(PROVIDED MATERIAL):
---+---

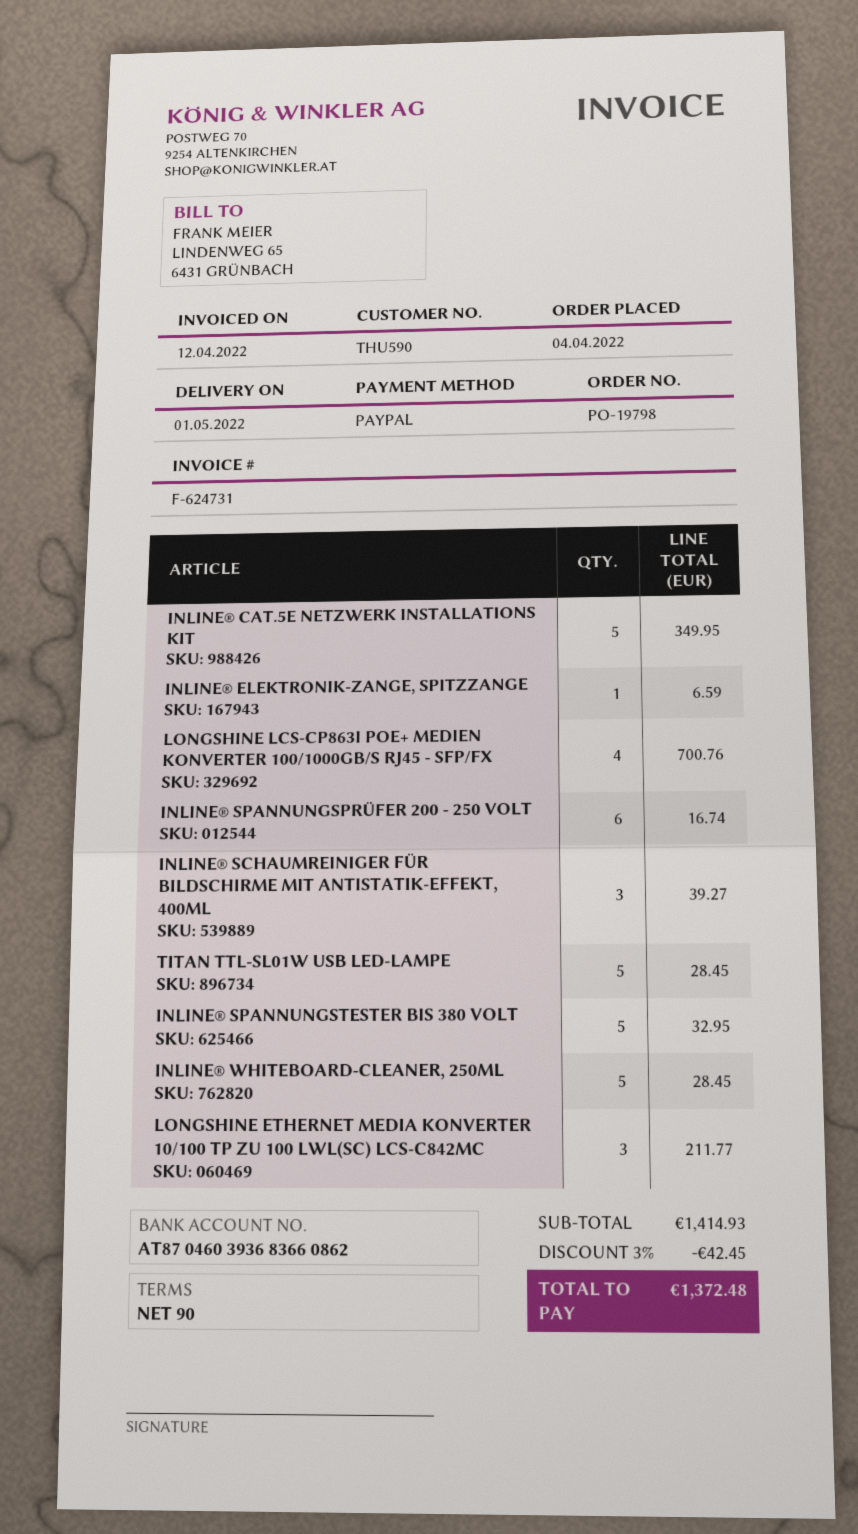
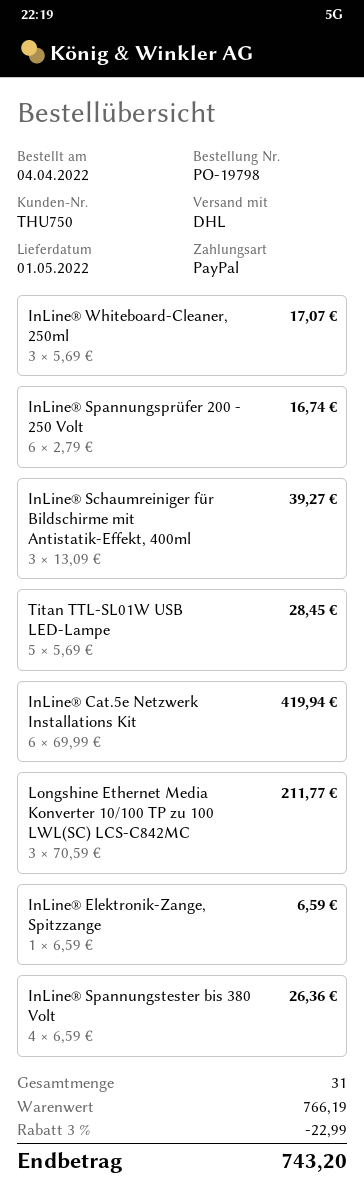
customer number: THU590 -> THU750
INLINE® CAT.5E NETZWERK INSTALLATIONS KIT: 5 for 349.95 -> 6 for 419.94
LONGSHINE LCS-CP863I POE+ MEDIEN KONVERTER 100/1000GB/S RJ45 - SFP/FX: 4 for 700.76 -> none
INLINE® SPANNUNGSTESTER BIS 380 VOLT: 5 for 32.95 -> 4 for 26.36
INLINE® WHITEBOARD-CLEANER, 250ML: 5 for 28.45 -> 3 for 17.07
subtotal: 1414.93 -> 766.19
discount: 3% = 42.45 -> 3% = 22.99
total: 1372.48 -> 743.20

---+---

(TASK REQUIREMENTS): The response should be the full material, repeated exactly, with images removed.

(ANSWER):
customer number: THU590 -> THU750
INLINE® CAT.5E NETZWERK INSTALLATIONS KIT: 5 for 349.95 -> 6 for 419.94
LONGSHINE LCS-CP863I POE+ MEDIEN KONVERTER 100/1000GB/S RJ45 - SFP/FX: 4 for 700.76 -> none
INLINE® SPANNUNGSTESTER BIS 380 VOLT: 5 for 32.95 -> 4 for 26.36
INLINE® WHITEBOARD-CLEANER, 250ML: 5 for 28.45 -> 3 for 17.07
subtotal: 1414.93 -> 766.19
discount: 3% = 42.45 -> 3% = 22.99
total: 1372.48 -> 743.20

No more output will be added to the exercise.